• WHAT IS NEEDED
Output every entry below word for word, without its pictures.

Extracted records
------
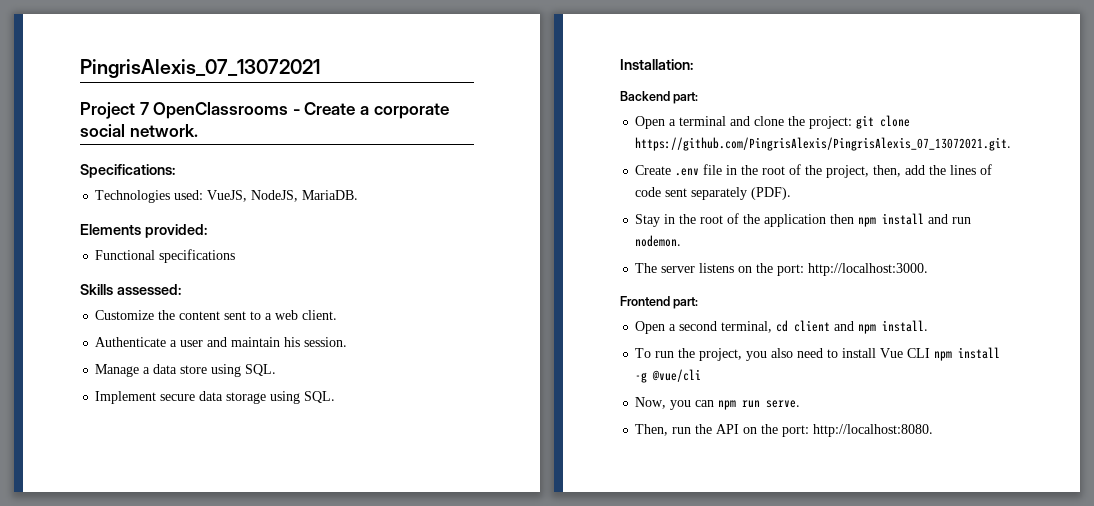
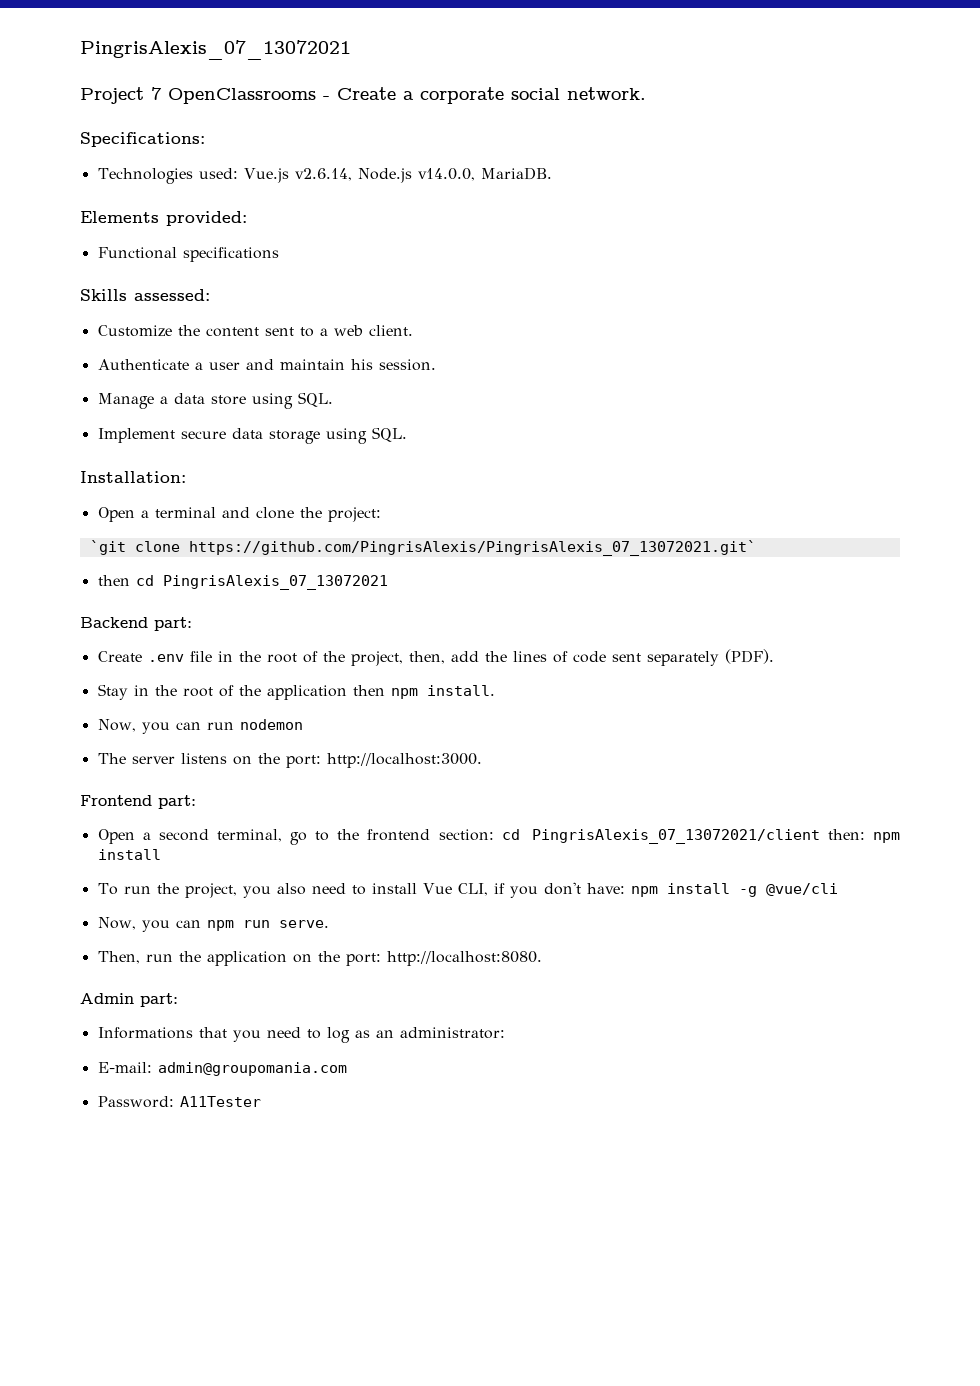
- Technologies used: VueJS, NodeJS, MariaDB.
+ Technologies used: Vue.js v2.6.14, Node.js v14.0.0, MariaDB.
- Backend part:
- Open a terminal and clone the project: git clone https://github.com/PingrisAlexis/PingrisAlexis_07_13072021.git.
+ Open a terminal and clone the project:
+ `git clone https://github.com/PingrisAlexis/PingrisAlexis_07_13072021.git`
+ then cd PingrisAlexis_07_13072021
+ Backend part:
- Stay in the root of the application then npm install and run nodemon.
+ Stay in the root of the application then npm install.
+ Now, you can run nodemon
- Open a second terminal, cd client and npm install.
+ Open a second terminal, go to the frontend section: cd PingrisAlexis_07_13072021/client then: npm install
- To run the project, you also need to install Vue CLI npm install -g @vue/cli
+ To run the project, you also need to install Vue CLI, if you don't have: npm install -g @vue/cli
- Then, run the API on the port: http://localhost:8080.
+ Then, run the application on the port: http://localhost:8080.
+ Admin part:
+ Informations that you need to log as an administrator:
+ E-mail: admin@groupomania.com
+ Password: A11Tester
------
• SOLUTION TO THIS TASK
- Technologies used: VueJS, NodeJS, MariaDB.
+ Technologies used: Vue.js v2.6.14, Node.js v14.0.0, MariaDB.
- Backend part:
- Open a terminal and clone the project: git clone https://github.com/PingrisAlexis/PingrisAlexis_07_13072021.git.
+ Open a terminal and clone the project:
+ `git clone https://github.com/PingrisAlexis/PingrisAlexis_07_13072021.git`
+ then cd PingrisAlexis_07_13072021
+ Backend part:
- Stay in the root of the application then npm install and run nodemon.
+ Stay in the root of the application then npm install.
+ Now, you can run nodemon
- Open a second terminal, cd client and npm install.
+ Open a second terminal, go to the frontend section: cd PingrisAlexis_07_13072021/client then: npm install
- To run the project, you also need to install Vue CLI npm install -g @vue/cli
+ To run the project, you also need to install Vue CLI, if you don't have: npm install -g @vue/cli
- Then, run the API on the port: http://localhost:8080.
+ Then, run the application on the port: http://localhost:8080.
+ Admin part:
+ Informations that you need to log as an administrator:
+ E-mail: admin@groupomania.com
+ Password: A11Tester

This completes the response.